The Lark on the Strand

No Label LOTS001CD

1. The Colliers, Jenny Picking Cockles;  2. Éamonn Magáine;  3. The Wandering Minstrel, The Maid In The Meadow;  4. The Battle Of Aughrim, Boney Crossing The Alps;  5. The Wounded Hussar;  6. The Blackbird, The Stack Of Barley;  7. As I Went Out Upon The Ice, The Ballydesmond polkas;  8. Old Man Dillon, The Lark On The Strand;  9. Amhrán Na Leabhar;  10. Páidín Ó Raifeartaigh, Darby The Driver;  11. Sergeant Early's Dream, Never Was Piping So Gay, Johnny McGreevey's;&nbs;12. The Garden Of Daisies;&nbs;13. Tom Billy's Favourite, When Pat Came Over The Hill;  14. The Fox On The Prowl, The Holly Bush;  15. Caisleán Uí Néill, Winnie Hayes';  16. The Mountain Lark, The Clogher;  17. The Bonny Blue Eyed Lassie;  18. Máire Rua, Hardiman The Fiddler;  19. Jenny's Wedding, Toss The Feathers.

In 2000 Charlie Piggott and Gerry Harrington released their wonderful CD The New Road.  A few months before the CD launch, they played a dozen concerts around Ireland in the company of singer Josephine Begley (Seosaimhin Ni Bheaglaioch) and uilleann piper Peter Browne.  The concert in Ashbourne Co. Meath was recorded but the recording sat in a loft for over 20 years, until the lock down when it was rediscovered.  On this CD we are now finally able to hear that superb performance by the quartet, spanning 19 tracks lasting nearly 75 minutes.

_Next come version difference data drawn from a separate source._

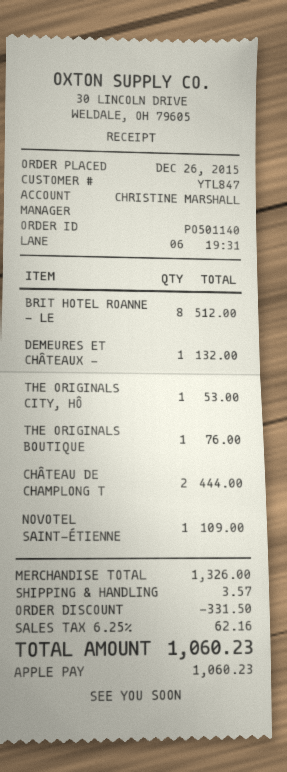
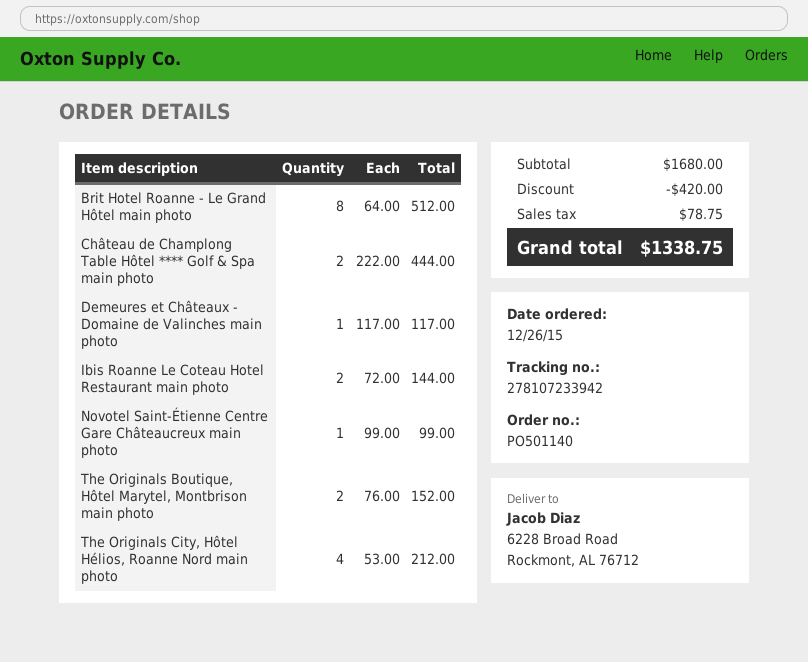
DEMEURES ET CHÂTEAUX -: 1 for 132.00 -> 1 for 117.00
THE ORIGINALS CITY, HÔ: 1 for 53.00 -> 4 for 212.00
THE ORIGINALS BOUTIQUE: 1 for 76.00 -> 2 for 152.00
NOVOTEL SAINT-ÉTIENNE: 1 for 109.00 -> 1 for 99.00
Ibis Roanne Le Coteau Hotel Restaurant main photo: none -> 2 for 144.00
subtotal: 1326.00 -> 1680.00
discount: 331.50 -> 420.00
shipping: 3.57 -> none
tax: 62.16 -> 78.75
total: 1060.23 -> 1338.75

The opening track of two well known reels sets off at a steady pace but there's a really solid rhythm in the music.  There isn't any accompanist so the main source of backing is Charlie Piggott's left hand on the accordion. Charlie has a lyrical style of playing and his take on the chordal structure of tunes always manages to make them sound moody and interesting.  Peter Browne doesn't use the regulators for the ensemble selections so the box chords sit very nicely over the piper's drones.

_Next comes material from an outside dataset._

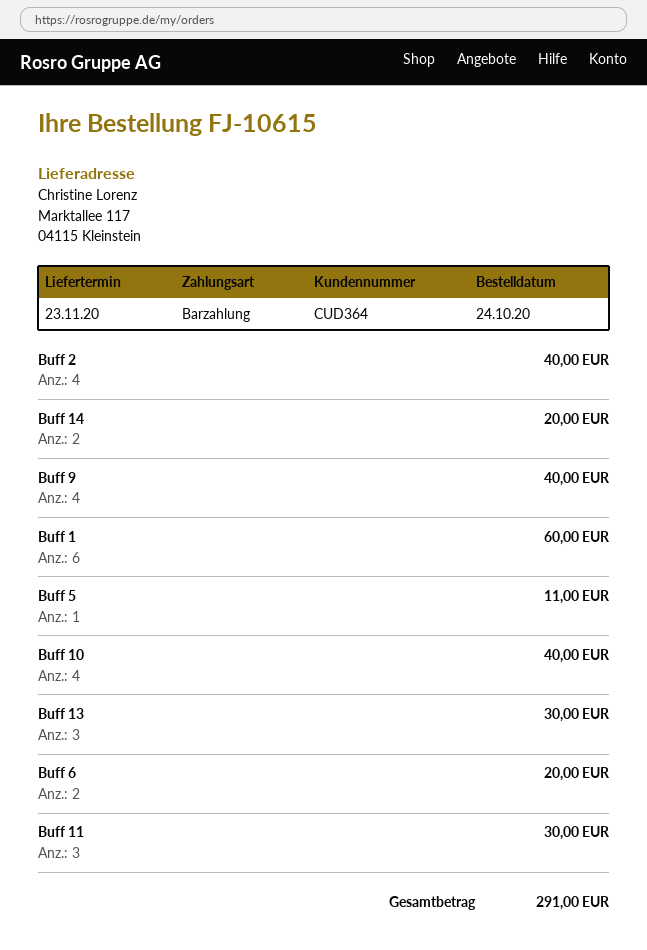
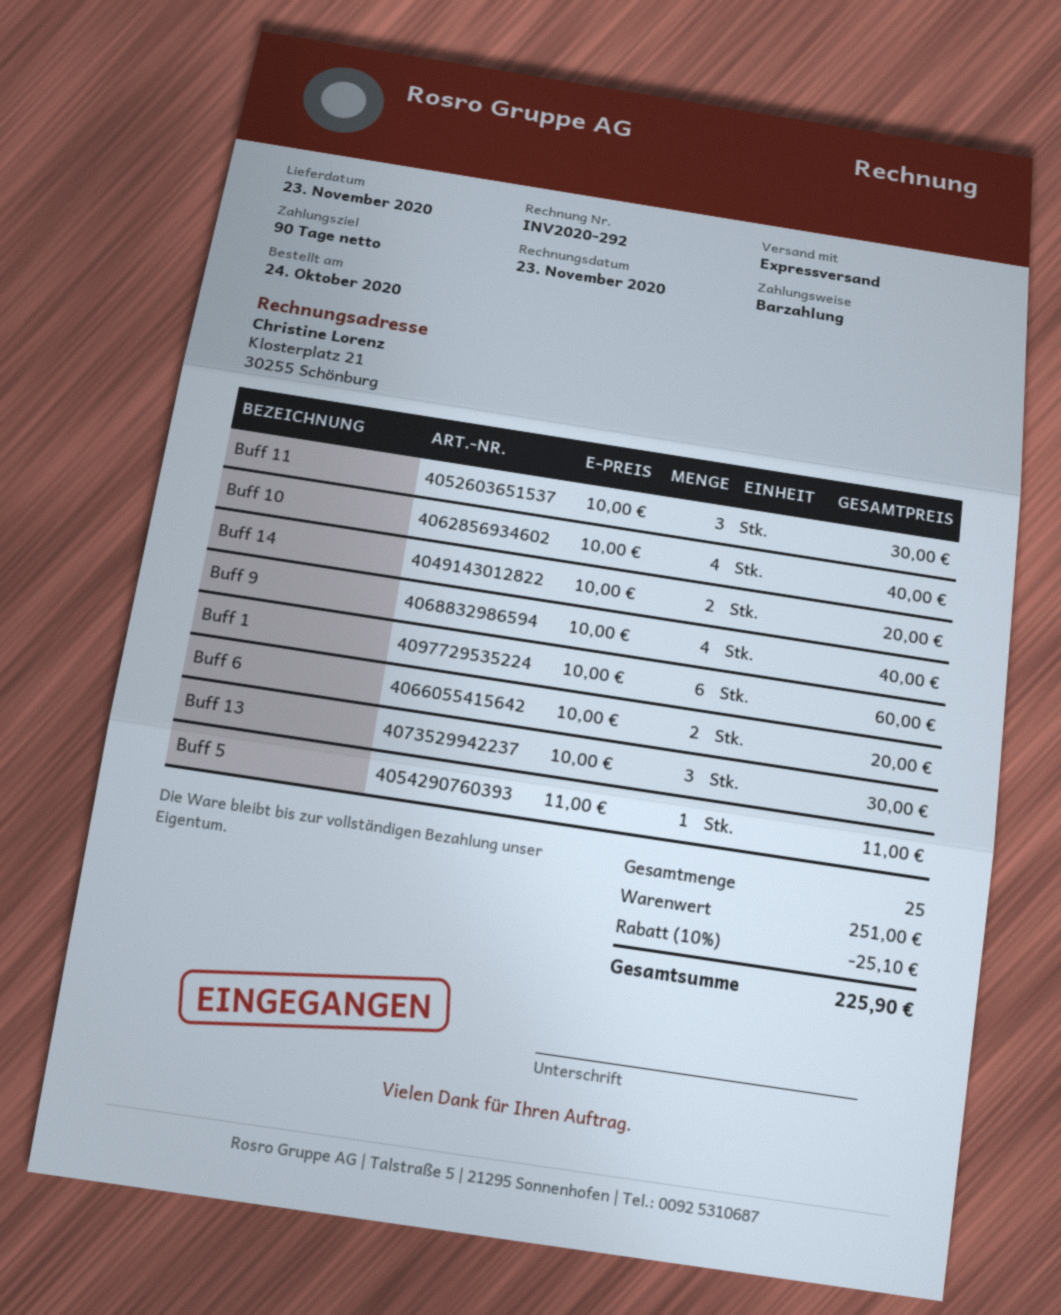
Buff 2: 4 for 40.00 -> none
discount: none -> 10% = 25.10
total: 291.00 -> 225.90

This is followed by the first of three songs from Seosamhin Ni Bheaglaoigh, this one unaccompanied and in Irish.  Later she sings Amhran na Leabhar a song of loss from Tomas Rua O'Suilleabhain, the 19th century poet from Kerry.  This song is prefaced by Charlie playing the air then the three musicians variously provide accompaniment to the singer.  Overall it's a very polished rendition and the air itself is a lovely tune.  Towards the end of the CD Seosamhin sings the well known song in English, The Bonnie Blue-eyed Lassie.  It might have helped those without Irish to appreciate the two songs as gaeilge if there was a translation of the words into English.  As it is, we have the short and sometimes cryptic summary in the sleeve notes.

There are a couple of selections from the New Road CD that Charlie and Gerry released in May 2000.  Both these selections can be traced to musicians from North Clare and East Galway where Charlie spent a lot of time living and playing during his De Dannan days and afterwards.  These tunes and the pace they are played at are very reminiscent of the old players from Clare and they fit Charlie's style really well.  Gerry manages to blend his own style with Charlie's and the two players provide a great example of sympathetic duet playing.

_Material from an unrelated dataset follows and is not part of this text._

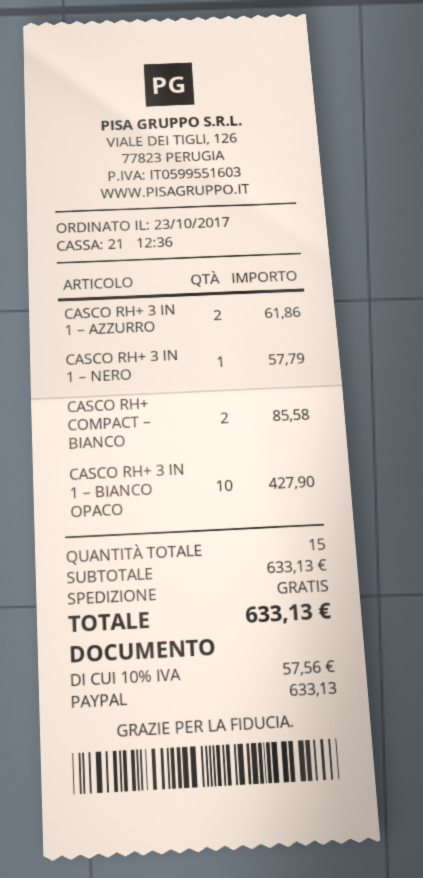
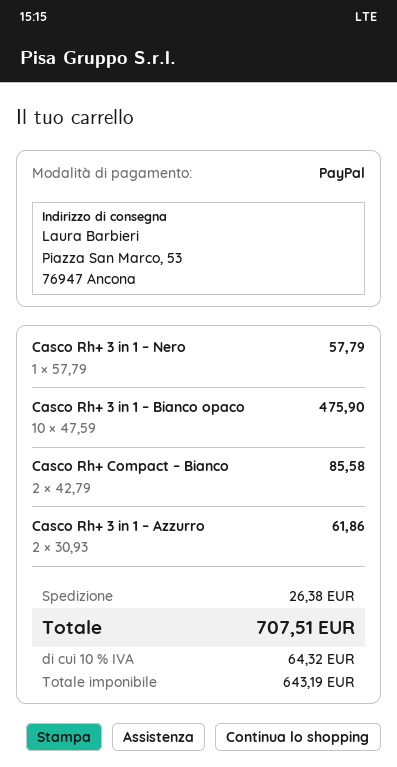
CASCO RH+ 3 IN 1 – BIANCO OPACO: 10 for 427.90 -> 10 for 475.90
shipping: 0.00 -> 26.38
tax: 10% = 57.56 -> 10% = 64.32
total: 633.13 -> 707.51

Peter Browne, although a Dublin man has a great interest in the music of Sliabh Luachra and he plays one set of polkas and another of slides in duet with Gerry Harrington.  Not many pipers play polkas and slides but Peter does a fine job of fitting them to the pipes.  Gerry reinforces the reference to Julia Clifford and Dennis Murphy's LP The Star above the Garter by dropping down an octave once through the first Ballydesmond polka.  He puts the same trick into the set of hornpipes to great effect.

Each player performs a solo.  Peter Browne plays the slow air The Wounded Hussar collected by Seamus Ennis who was a great influence on Peter's playing.  Using the full range of the sounds provided by the combination of chanter and regulators, this is mighty playing of a great slow air.  Gerry Harrington plays a lovely selection of reels starting with Sergeant Early's dream, a great fiddle player's tune which takes it's name from the Chicago piper who was a source of tunes for Francis O'Neill.  He follows it with a composition of Ed Reavy and another tune associated with a 20th century fiddler from Chicago.  Charlie Piggott plays an air followed by a jig, tunes he learnt from Micho Russell but both with all the characteristics of Charlie's own personal style.  I am particularly fond of the way he plays Winnie Hayes' jig.  Other musicians play this tune a fifth higher, resulting in a rather strident feel to the second part.  Charlie has the perfect setting for this tune.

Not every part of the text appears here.